Saved entries
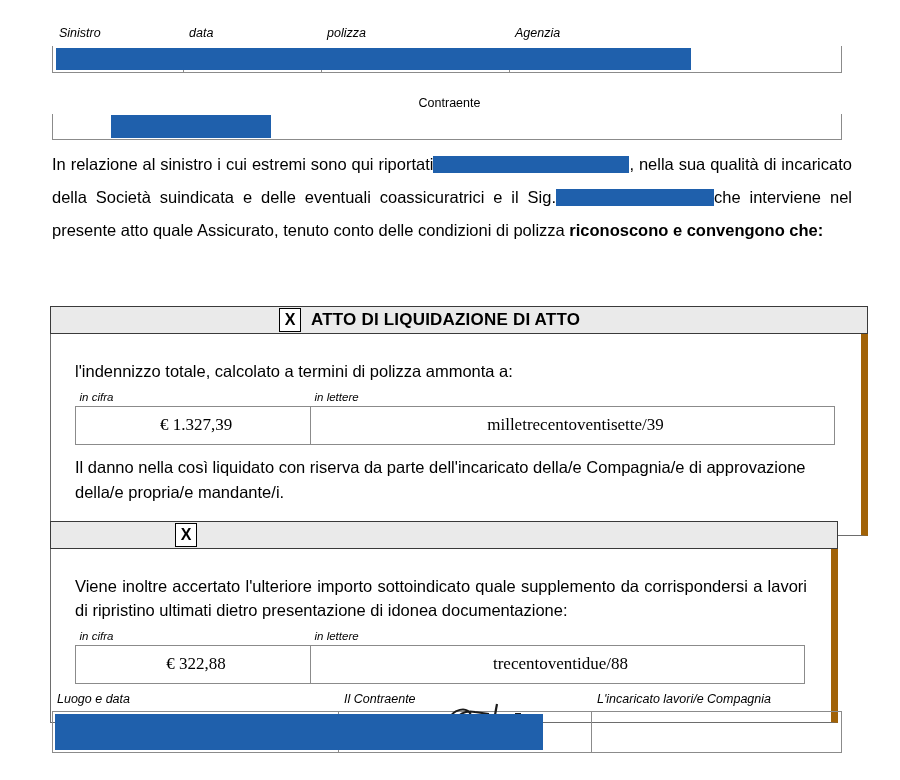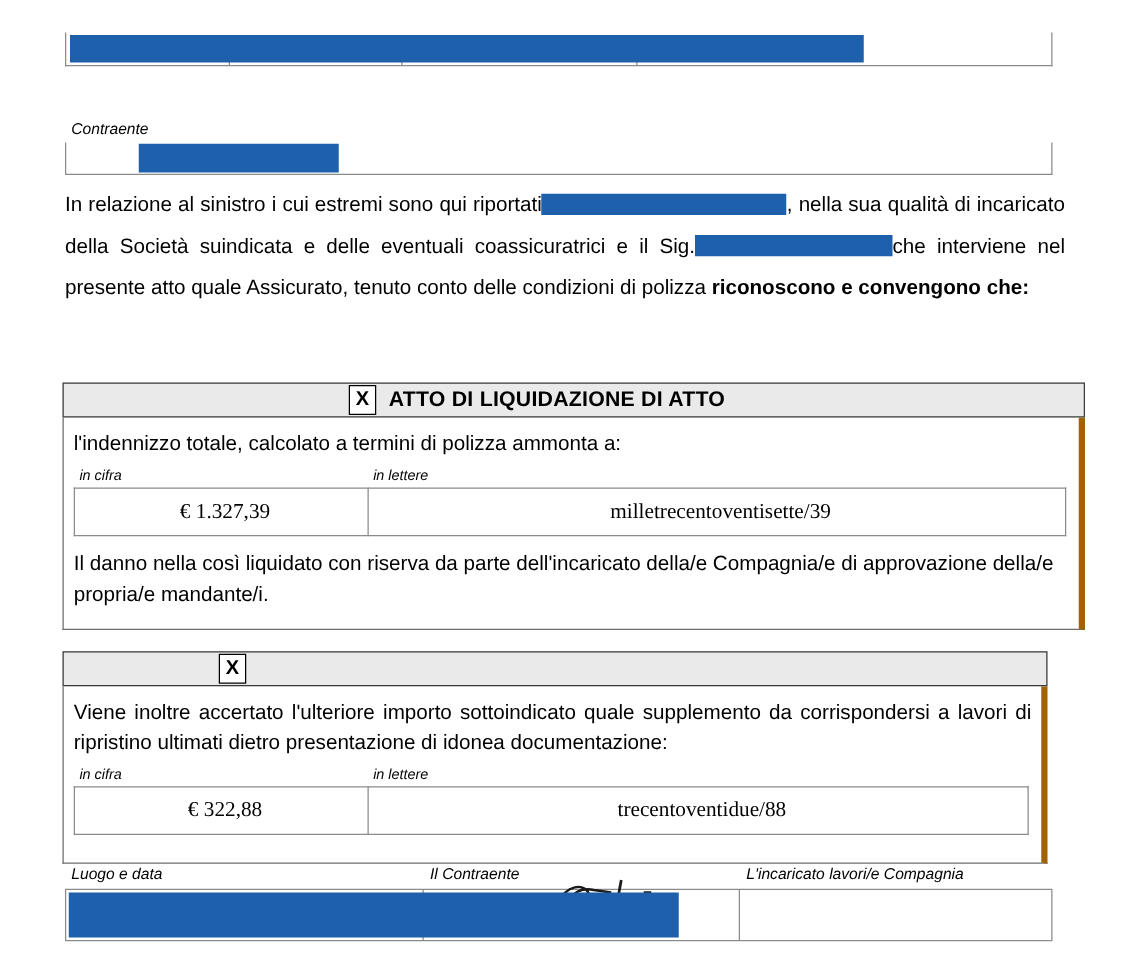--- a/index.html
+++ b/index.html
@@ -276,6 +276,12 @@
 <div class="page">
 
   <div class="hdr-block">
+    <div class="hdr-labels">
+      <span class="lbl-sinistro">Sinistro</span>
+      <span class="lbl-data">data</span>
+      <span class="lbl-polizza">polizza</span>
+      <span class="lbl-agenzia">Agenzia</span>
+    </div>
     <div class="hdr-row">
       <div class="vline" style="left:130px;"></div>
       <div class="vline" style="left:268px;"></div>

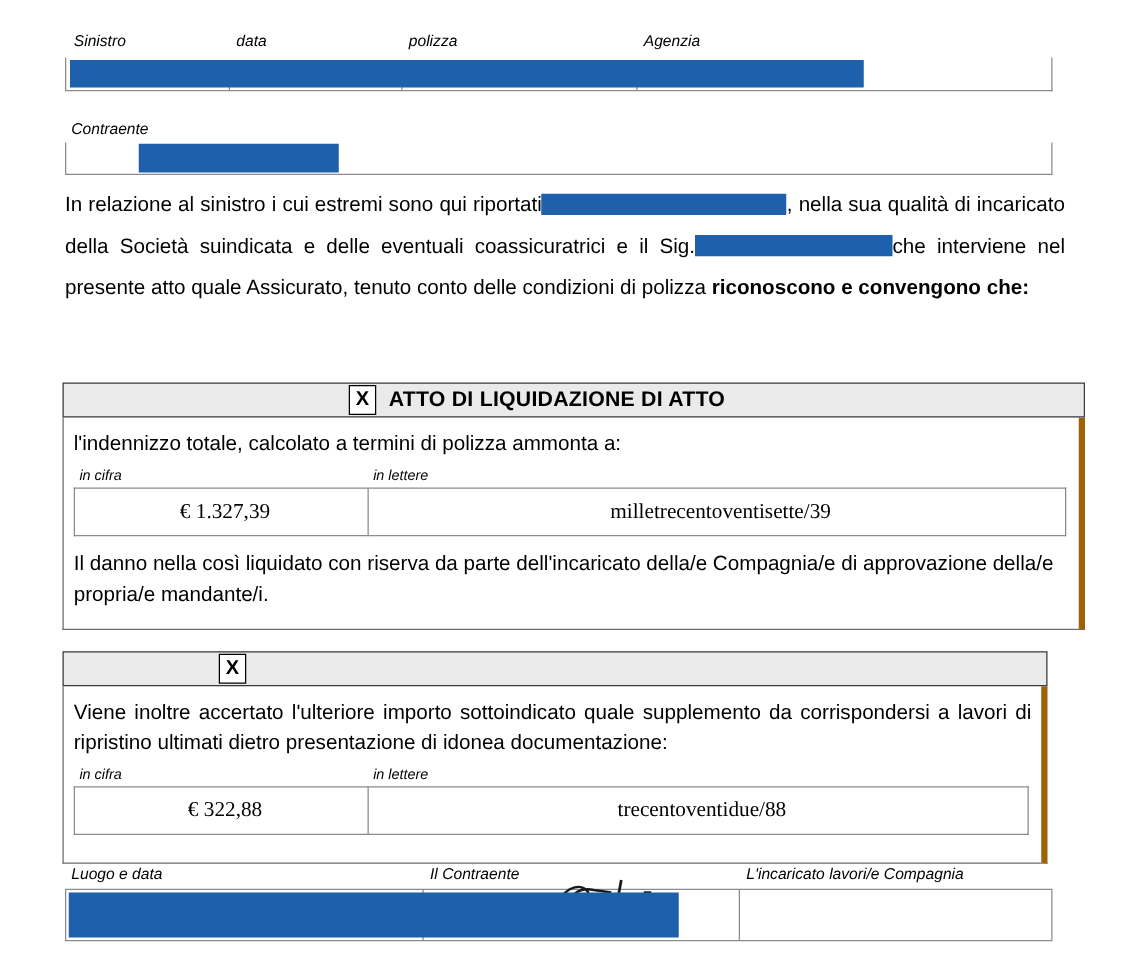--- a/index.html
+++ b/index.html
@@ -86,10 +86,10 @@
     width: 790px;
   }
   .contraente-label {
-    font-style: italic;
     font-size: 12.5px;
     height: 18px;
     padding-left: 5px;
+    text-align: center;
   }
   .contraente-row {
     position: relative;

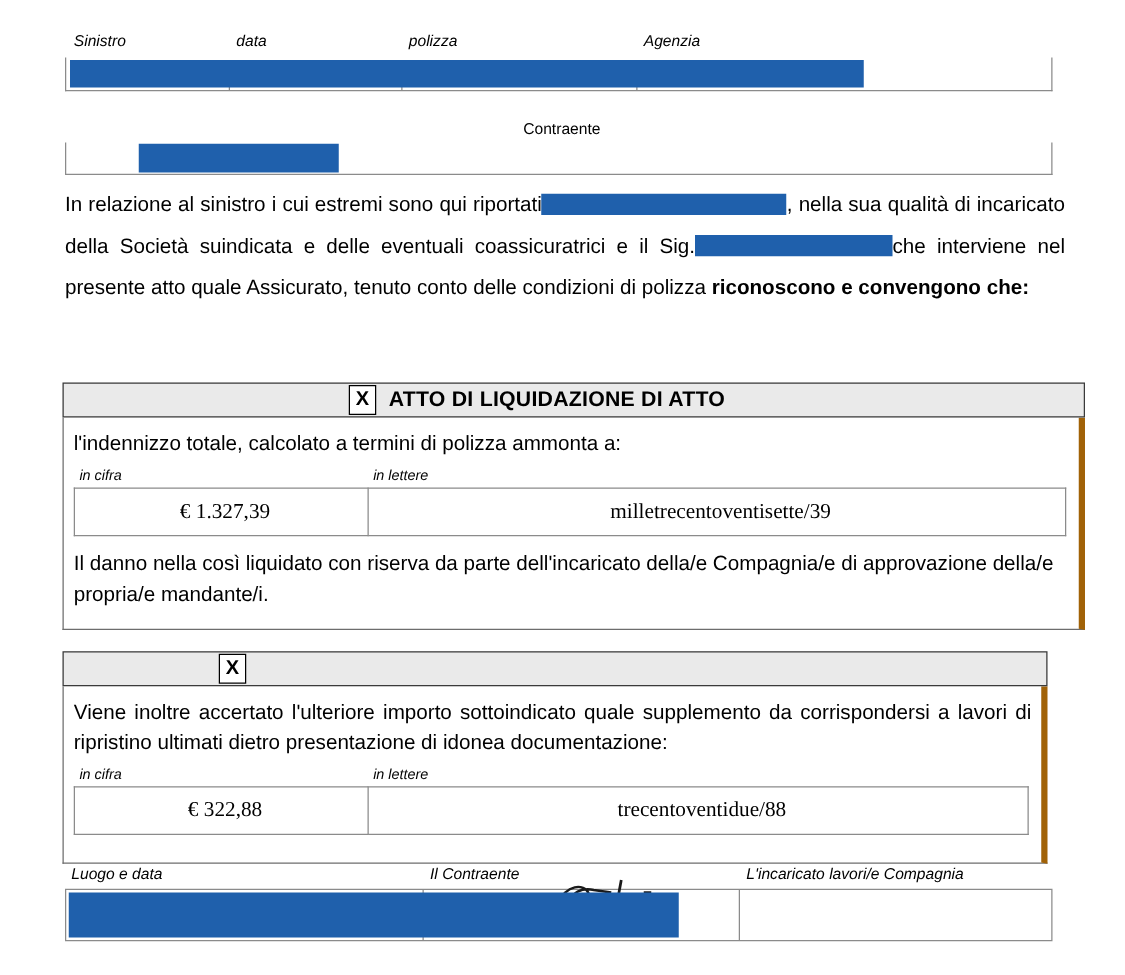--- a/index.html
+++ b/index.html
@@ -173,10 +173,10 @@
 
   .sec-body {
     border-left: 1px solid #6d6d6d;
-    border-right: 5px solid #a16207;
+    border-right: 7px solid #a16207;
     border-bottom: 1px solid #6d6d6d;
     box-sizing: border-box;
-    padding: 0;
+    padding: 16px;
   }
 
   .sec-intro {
==
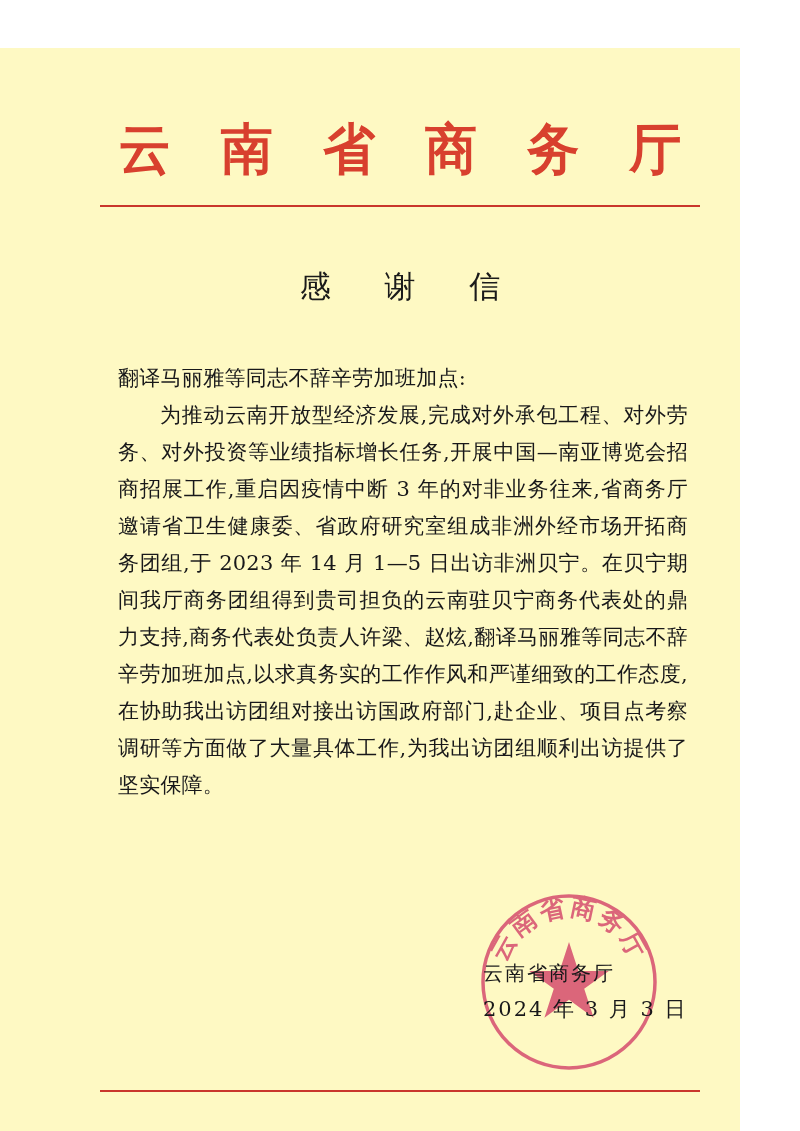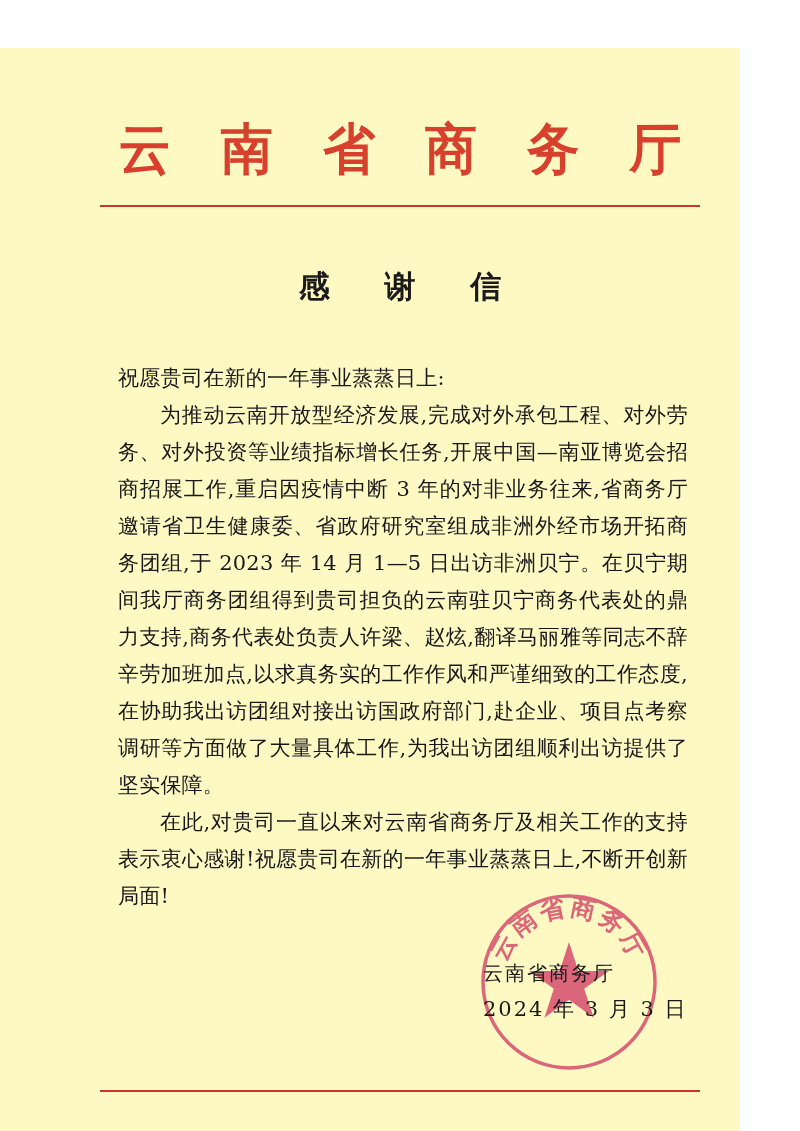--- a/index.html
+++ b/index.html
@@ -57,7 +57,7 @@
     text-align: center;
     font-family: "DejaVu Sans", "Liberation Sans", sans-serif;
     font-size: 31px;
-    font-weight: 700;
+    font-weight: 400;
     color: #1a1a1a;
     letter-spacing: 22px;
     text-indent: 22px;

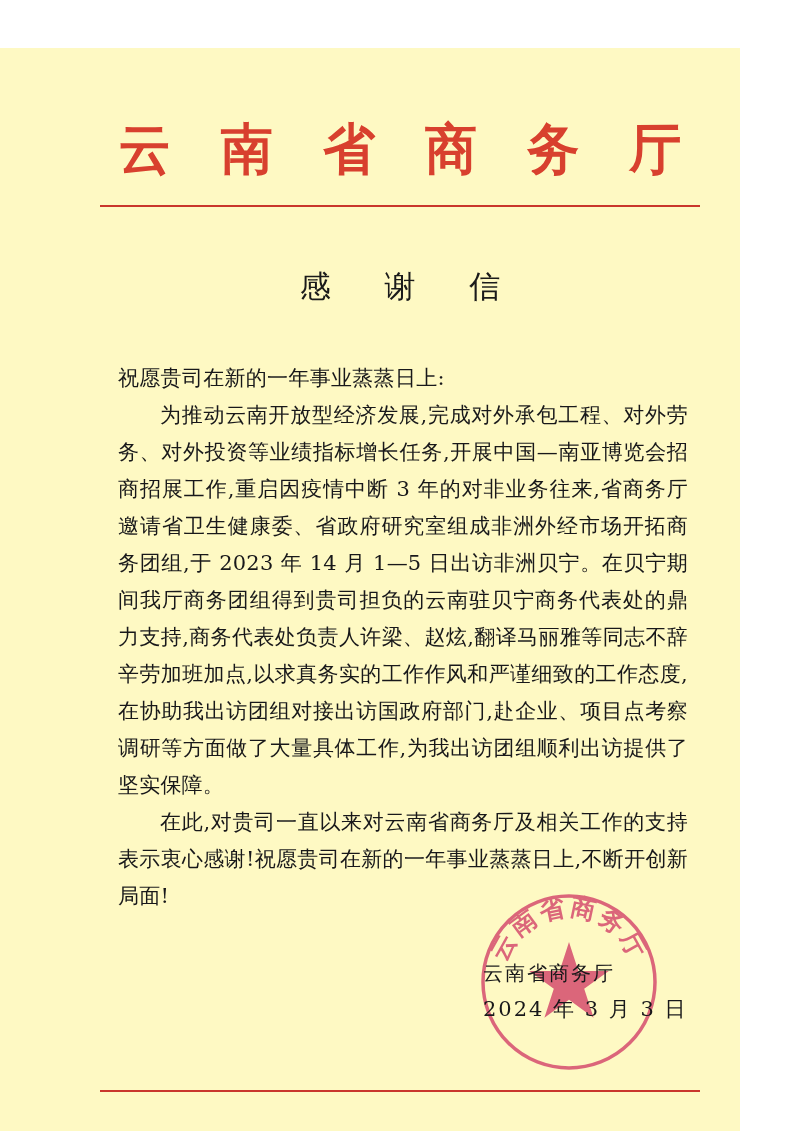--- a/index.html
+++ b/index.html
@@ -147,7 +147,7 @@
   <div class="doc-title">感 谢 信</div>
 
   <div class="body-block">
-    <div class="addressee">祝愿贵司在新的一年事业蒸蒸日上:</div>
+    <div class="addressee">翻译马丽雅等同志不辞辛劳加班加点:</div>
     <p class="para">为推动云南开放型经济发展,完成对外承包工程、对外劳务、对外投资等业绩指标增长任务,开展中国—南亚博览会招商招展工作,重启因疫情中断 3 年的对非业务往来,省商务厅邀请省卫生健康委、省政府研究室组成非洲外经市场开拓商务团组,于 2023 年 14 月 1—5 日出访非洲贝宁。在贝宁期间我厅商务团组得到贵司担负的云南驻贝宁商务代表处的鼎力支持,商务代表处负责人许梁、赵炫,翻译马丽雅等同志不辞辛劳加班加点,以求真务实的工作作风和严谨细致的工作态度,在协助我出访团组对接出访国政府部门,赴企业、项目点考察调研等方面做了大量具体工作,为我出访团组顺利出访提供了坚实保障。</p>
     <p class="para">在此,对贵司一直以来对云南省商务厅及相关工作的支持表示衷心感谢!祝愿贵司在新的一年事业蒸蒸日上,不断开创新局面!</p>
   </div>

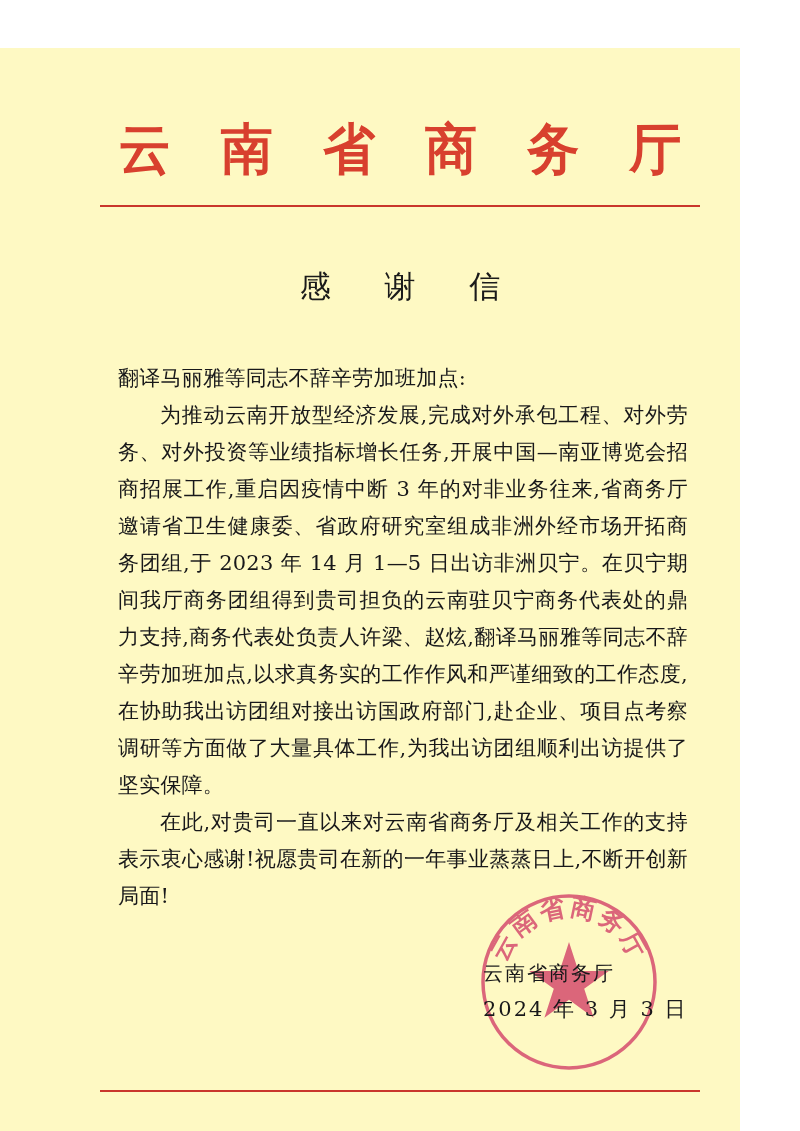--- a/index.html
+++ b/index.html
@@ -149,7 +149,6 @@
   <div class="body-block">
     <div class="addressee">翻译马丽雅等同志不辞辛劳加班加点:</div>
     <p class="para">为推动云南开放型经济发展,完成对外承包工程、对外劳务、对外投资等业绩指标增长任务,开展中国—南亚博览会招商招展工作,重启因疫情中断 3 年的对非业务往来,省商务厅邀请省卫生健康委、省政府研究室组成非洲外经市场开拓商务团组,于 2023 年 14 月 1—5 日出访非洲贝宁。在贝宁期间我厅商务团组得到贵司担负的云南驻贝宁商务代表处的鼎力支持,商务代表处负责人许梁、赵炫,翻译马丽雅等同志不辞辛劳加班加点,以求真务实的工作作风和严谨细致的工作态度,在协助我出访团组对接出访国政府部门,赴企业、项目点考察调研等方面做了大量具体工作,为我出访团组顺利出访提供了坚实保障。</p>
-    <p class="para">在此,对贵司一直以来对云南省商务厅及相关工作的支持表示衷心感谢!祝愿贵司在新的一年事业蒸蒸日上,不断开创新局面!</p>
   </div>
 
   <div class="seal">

EXERCISE INSTRUCTIONS - Work out how many lines in the records above contain the word "addressee", and give only that number.

COMPLETED EXERCISE - 3